**Given data**
*** Block opens ***

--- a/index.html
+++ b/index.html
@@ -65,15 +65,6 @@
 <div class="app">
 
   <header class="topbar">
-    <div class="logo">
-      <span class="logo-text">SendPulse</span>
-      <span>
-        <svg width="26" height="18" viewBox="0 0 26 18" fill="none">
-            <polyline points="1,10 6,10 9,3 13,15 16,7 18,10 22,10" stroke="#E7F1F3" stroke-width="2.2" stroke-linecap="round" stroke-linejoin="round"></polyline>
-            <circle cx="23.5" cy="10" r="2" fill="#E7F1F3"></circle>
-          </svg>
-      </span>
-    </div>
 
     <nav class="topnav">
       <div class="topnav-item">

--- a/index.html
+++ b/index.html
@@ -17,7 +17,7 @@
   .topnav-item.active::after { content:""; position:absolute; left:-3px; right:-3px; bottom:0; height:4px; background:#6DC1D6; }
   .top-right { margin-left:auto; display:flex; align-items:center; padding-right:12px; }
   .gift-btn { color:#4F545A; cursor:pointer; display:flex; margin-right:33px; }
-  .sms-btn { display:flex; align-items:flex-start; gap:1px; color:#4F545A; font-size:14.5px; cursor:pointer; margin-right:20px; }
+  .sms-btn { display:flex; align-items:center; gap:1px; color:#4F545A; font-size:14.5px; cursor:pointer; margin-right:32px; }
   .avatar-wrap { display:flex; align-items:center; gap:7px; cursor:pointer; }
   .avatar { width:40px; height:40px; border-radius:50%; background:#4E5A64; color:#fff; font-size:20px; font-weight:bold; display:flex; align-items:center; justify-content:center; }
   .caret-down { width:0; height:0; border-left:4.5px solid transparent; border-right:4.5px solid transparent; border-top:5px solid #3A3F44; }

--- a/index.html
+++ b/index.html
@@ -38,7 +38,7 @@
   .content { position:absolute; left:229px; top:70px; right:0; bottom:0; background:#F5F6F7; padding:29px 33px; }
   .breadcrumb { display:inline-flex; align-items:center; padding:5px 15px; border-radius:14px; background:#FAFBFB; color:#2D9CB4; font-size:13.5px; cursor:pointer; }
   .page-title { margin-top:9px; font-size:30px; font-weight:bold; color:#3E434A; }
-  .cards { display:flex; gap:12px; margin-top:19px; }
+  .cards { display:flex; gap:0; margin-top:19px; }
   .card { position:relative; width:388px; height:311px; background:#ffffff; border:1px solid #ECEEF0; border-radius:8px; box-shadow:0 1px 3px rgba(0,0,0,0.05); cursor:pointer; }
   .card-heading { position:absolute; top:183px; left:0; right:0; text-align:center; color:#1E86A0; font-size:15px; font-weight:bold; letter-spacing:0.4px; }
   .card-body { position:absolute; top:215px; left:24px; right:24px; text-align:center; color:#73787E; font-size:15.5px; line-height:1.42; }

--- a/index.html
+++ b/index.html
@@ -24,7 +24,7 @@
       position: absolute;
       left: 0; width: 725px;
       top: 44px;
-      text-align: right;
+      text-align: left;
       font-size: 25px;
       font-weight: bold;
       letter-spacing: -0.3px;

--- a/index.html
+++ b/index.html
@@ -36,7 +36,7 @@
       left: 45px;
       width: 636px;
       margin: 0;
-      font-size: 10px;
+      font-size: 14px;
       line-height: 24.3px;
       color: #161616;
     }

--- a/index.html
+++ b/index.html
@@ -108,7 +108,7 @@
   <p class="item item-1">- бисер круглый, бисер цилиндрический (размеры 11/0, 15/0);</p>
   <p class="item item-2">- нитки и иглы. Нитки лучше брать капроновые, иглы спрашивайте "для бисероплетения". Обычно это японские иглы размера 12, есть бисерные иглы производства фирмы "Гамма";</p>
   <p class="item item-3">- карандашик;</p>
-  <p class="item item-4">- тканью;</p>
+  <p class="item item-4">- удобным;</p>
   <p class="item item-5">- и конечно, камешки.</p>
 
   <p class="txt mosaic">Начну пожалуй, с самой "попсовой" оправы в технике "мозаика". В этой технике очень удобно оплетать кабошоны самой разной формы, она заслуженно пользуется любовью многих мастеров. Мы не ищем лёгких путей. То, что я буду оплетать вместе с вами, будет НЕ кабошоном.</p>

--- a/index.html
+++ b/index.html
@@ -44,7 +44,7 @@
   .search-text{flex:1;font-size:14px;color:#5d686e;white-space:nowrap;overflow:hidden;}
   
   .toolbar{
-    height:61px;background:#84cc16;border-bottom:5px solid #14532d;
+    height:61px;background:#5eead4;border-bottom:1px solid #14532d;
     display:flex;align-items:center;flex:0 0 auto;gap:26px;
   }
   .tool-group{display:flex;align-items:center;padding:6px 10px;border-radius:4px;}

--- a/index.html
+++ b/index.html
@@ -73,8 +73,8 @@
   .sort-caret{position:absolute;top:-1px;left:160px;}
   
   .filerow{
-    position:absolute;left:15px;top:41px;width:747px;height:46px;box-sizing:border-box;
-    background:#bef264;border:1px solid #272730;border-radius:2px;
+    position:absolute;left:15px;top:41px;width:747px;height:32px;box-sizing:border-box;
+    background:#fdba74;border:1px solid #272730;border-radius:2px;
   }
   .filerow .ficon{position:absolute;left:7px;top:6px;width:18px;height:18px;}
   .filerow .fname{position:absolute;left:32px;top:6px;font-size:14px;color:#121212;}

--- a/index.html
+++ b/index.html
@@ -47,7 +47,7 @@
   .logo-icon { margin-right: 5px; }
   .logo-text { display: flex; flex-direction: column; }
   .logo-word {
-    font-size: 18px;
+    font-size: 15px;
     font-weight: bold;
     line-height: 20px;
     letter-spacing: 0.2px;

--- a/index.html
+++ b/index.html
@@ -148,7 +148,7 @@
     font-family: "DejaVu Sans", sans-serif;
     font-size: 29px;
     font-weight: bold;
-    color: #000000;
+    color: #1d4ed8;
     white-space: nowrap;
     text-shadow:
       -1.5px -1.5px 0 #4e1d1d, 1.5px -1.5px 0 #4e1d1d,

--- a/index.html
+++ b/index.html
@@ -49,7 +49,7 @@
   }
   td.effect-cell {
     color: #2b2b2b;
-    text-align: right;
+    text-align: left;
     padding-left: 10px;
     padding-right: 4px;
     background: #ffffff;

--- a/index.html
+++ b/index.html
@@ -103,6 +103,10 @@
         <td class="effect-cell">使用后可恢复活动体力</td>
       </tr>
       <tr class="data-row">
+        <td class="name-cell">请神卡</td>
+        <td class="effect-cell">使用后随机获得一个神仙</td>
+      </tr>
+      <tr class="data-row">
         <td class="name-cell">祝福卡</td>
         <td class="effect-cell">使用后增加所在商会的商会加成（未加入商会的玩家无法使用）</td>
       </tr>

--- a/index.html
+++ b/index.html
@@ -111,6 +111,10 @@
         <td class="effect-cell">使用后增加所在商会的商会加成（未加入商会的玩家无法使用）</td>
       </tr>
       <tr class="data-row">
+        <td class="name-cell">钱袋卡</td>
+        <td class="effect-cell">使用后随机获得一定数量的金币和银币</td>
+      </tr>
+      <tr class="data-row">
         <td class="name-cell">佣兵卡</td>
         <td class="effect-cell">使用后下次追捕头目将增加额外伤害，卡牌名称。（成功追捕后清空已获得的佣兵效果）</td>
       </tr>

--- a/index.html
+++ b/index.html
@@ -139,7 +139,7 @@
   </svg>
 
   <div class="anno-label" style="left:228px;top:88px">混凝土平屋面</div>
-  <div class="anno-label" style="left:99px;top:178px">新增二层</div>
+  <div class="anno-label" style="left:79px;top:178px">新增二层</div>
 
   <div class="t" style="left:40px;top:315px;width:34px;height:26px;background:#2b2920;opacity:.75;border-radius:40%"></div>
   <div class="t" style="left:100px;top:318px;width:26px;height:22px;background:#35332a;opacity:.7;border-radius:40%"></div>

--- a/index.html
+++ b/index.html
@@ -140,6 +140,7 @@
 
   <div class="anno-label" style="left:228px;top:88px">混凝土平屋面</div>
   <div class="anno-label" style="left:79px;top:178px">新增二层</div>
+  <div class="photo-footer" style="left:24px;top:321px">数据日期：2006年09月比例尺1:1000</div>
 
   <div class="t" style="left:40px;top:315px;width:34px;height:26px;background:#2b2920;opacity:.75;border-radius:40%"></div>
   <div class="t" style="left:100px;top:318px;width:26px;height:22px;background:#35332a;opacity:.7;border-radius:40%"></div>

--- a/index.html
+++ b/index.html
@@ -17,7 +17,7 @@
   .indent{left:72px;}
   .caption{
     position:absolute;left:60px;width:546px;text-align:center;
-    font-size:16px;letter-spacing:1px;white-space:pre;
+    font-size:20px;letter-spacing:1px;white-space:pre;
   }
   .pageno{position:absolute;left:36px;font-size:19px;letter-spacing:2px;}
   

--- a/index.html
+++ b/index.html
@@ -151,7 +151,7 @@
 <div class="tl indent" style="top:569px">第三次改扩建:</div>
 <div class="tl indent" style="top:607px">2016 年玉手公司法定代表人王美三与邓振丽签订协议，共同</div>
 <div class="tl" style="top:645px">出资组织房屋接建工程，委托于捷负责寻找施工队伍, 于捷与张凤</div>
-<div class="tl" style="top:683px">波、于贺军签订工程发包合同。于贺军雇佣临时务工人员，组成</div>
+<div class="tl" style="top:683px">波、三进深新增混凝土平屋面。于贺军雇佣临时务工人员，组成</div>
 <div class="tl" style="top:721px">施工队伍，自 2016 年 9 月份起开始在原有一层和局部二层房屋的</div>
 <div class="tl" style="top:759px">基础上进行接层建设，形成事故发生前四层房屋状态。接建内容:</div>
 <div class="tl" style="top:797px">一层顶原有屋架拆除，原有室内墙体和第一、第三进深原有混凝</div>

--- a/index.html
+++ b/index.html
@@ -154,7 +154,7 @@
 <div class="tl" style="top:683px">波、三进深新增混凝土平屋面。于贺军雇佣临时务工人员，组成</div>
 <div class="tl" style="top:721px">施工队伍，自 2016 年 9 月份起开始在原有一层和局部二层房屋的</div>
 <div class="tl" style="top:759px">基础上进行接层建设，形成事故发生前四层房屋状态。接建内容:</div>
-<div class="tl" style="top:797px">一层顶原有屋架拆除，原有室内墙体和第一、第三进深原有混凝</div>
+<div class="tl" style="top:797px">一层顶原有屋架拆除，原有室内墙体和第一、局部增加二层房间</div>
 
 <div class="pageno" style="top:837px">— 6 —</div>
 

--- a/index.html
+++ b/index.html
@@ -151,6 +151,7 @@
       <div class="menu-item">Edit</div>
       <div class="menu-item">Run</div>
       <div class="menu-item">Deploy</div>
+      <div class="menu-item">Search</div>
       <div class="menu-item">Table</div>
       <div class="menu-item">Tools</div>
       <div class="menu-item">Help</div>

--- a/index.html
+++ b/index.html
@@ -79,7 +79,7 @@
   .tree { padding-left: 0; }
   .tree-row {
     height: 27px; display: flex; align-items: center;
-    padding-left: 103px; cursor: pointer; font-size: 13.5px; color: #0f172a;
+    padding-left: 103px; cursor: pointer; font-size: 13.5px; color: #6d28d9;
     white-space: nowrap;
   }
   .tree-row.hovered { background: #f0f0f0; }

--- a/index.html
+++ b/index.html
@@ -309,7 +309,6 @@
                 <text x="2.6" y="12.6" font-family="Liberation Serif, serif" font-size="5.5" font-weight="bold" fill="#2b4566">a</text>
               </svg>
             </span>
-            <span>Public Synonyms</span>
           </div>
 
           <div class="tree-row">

*** Block closes ***

**What to produce**
When the line containing "display:flex; align-items:flex-start; gap:1px;" is reached, include it and stop. Until then, output each line of the entries exactly as given, starting from the first.

**Result of this task**
--- a/index.html
+++ b/index.html
@@ -65,15 +65,6 @@
 <div class="app">
 
   <header class="topbar">
-    <div class="logo">
-      <span class="logo-text">SendPulse</span>
-      <span>
-        <svg width="26" height="18" viewBox="0 0 26 18" fill="none">
-            <polyline points="1,10 6,10 9,3 13,15 16,7 18,10 22,10" stroke="#E7F1F3" stroke-width="2.2" stroke-linecap="round" stroke-linejoin="round"></polyline>
-            <circle cx="23.5" cy="10" r="2" fill="#E7F1F3"></circle>
-          </svg>
-      </span>
-    </div>
 
     <nav class="topnav">
       <div class="topnav-item">

--- a/index.html
+++ b/index.html
@@ -17,7 +17,7 @@
   .topnav-item.active::after { content:""; position:absolute; left:-3px; right:-3px; bottom:0; height:4px; background:#6DC1D6; }
   .top-right { margin-left:auto; display:flex; align-items:center; padding-right:12px; }
   .gift-btn { color:#4F545A; cursor:pointer; display:flex; margin-right:33px; }
-  .sms-btn { display:flex; align-items:flex-start; gap:1px; color:#4F545A; font-size:14.5px; cursor:pointer; margin-right:20px; }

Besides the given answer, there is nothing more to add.